■ PROBLEM TO WORK ON
Go to the line containing "-269,6 +269,13 @@" in the records below and retype from there through the final line, exactly.

** Opening RECORDS SHOWN block **

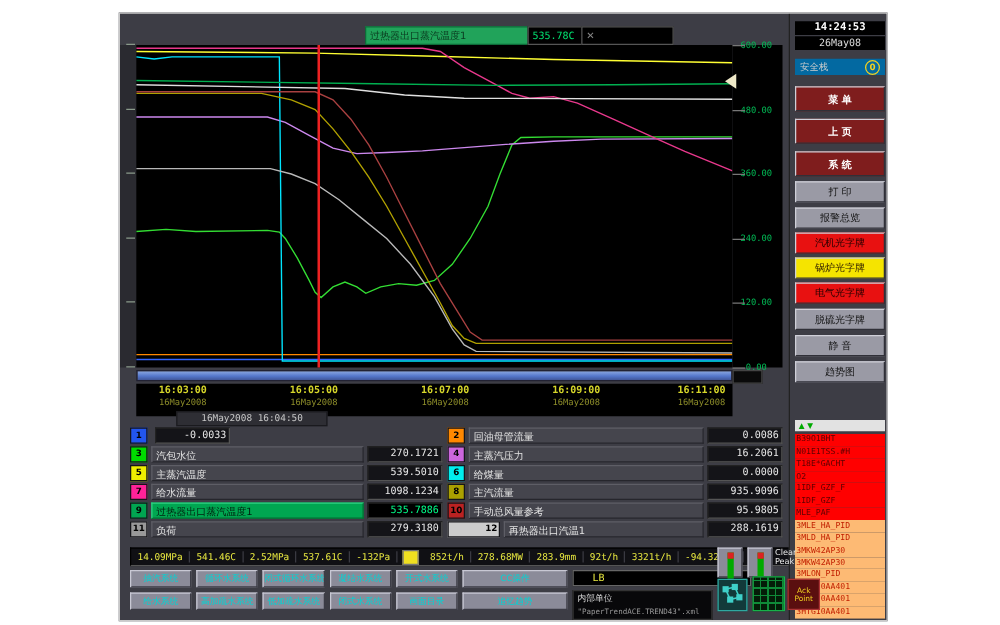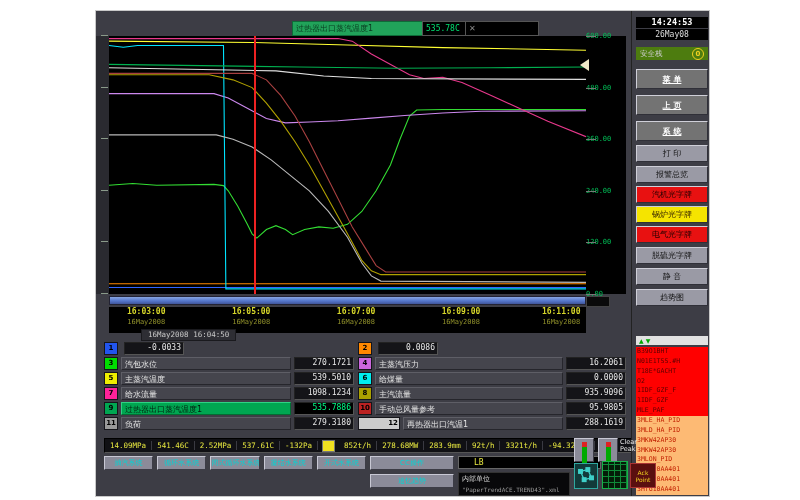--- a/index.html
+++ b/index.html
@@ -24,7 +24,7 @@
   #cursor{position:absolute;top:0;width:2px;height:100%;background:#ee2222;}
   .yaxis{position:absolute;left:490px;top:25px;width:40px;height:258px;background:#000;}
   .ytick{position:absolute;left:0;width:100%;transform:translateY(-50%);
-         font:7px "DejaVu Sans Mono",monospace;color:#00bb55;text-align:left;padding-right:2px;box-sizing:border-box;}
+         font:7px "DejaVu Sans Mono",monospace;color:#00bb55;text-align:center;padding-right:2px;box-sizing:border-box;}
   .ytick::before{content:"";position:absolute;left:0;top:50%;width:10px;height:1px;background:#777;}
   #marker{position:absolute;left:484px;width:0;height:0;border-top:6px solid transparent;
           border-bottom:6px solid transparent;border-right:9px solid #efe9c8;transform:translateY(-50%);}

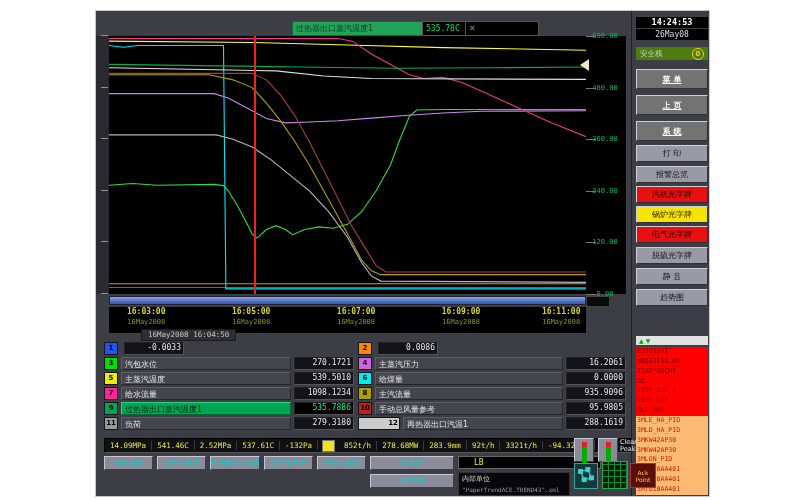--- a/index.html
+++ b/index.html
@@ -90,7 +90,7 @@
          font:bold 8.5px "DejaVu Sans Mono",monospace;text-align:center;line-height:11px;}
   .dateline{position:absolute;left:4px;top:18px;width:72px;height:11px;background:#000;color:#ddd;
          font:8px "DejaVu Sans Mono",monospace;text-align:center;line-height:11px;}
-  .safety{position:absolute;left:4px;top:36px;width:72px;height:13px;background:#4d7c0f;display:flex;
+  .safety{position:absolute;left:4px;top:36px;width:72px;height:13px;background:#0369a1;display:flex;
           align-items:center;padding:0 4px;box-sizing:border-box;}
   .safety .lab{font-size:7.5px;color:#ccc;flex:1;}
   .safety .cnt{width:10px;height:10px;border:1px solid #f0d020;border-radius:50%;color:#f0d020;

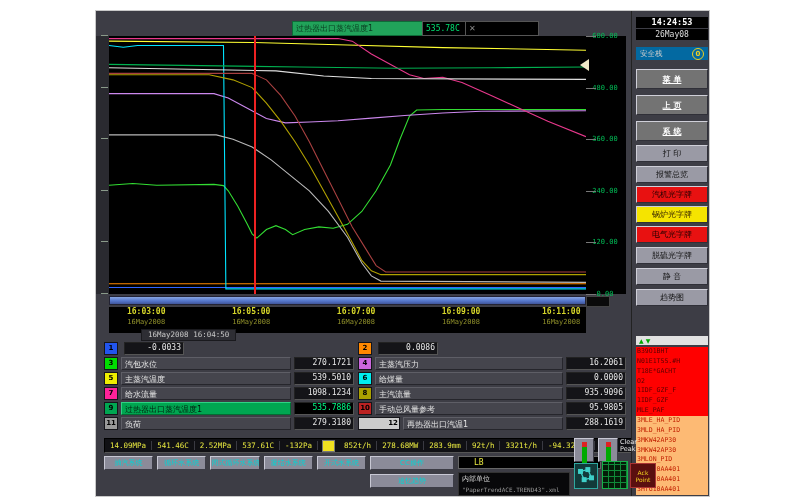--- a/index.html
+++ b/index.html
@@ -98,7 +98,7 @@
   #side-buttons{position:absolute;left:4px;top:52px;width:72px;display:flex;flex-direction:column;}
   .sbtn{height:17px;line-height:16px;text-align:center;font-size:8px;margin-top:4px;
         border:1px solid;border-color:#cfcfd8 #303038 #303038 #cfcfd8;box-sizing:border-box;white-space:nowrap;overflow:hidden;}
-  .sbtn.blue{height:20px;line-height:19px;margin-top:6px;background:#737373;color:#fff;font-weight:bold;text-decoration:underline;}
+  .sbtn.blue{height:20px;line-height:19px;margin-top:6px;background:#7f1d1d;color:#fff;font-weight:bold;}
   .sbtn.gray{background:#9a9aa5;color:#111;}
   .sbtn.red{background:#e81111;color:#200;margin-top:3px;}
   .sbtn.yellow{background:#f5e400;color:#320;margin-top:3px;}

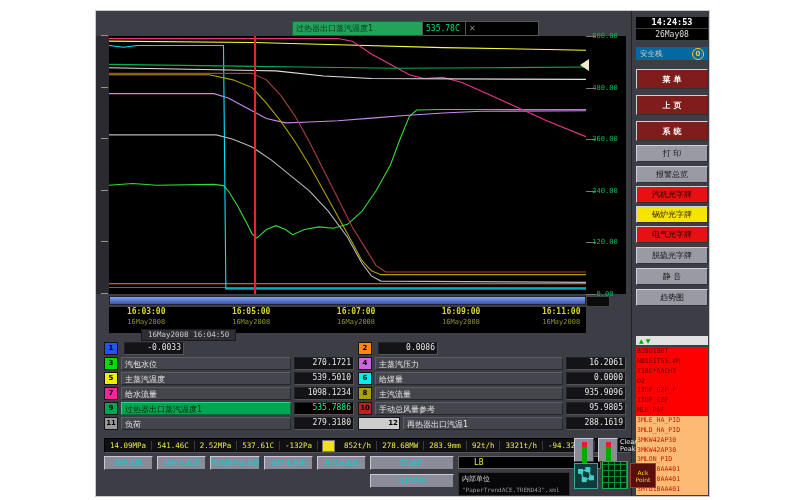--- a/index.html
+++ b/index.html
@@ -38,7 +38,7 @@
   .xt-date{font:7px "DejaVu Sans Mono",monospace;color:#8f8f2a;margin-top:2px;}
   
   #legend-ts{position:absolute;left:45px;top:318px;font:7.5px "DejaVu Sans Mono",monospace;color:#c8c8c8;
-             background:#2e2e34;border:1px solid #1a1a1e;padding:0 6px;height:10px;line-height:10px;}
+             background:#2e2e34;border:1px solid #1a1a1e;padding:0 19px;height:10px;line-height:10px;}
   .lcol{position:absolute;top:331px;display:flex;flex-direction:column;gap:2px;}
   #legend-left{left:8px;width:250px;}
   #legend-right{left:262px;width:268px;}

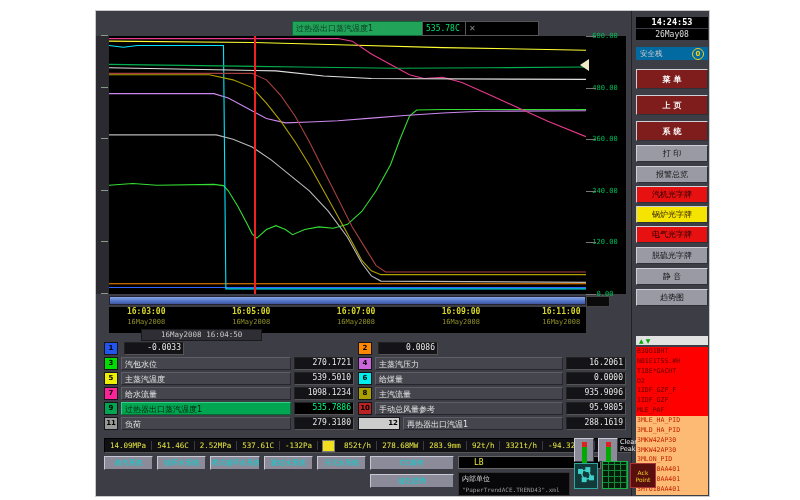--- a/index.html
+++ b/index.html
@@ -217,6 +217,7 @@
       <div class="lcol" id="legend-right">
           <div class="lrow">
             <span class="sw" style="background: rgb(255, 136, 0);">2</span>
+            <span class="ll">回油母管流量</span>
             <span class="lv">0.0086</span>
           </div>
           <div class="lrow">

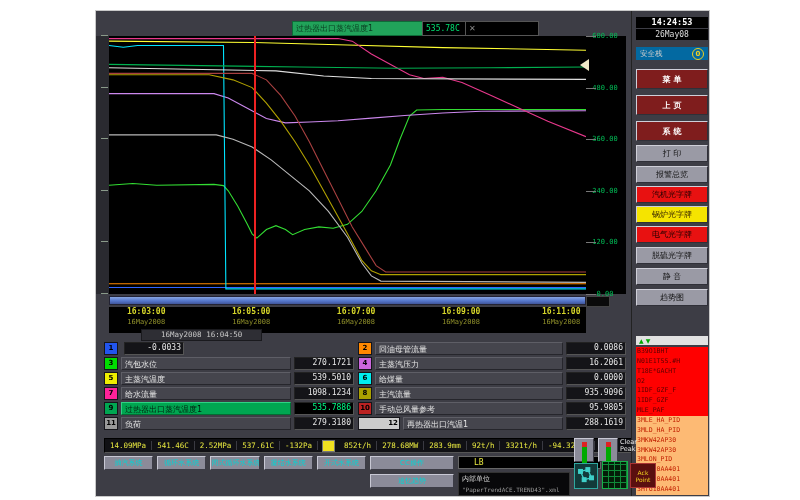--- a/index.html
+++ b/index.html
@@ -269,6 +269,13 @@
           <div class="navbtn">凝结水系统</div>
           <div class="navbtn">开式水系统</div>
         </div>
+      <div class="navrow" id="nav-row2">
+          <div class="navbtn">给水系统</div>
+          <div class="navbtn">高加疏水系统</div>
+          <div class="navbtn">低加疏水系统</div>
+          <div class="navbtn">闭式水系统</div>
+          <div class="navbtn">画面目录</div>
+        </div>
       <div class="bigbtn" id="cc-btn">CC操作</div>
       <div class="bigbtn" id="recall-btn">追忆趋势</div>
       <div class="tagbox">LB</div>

** Closing RECORDS SHOWN block **

■ TASK RESULT
@@ -269,6 +269,13 @@
           <div class="navbtn">凝结水系统</div>
           <div class="navbtn">开式水系统</div>
         </div>
+      <div class="navrow" id="nav-row2">
+          <div class="navbtn">给水系统</div>
+          <div class="navbtn">高加疏水系统</div>
+          <div class="navbtn">低加疏水系统</div>
+          <div class="navbtn">闭式水系统</div>
+          <div class="navbtn">画面目录</div>
+        </div>
       <div class="bigbtn" id="cc-btn">CC操作</div>
       <div class="bigbtn" id="recall-btn">追忆趋势</div>
       <div class="tagbox">LB</div>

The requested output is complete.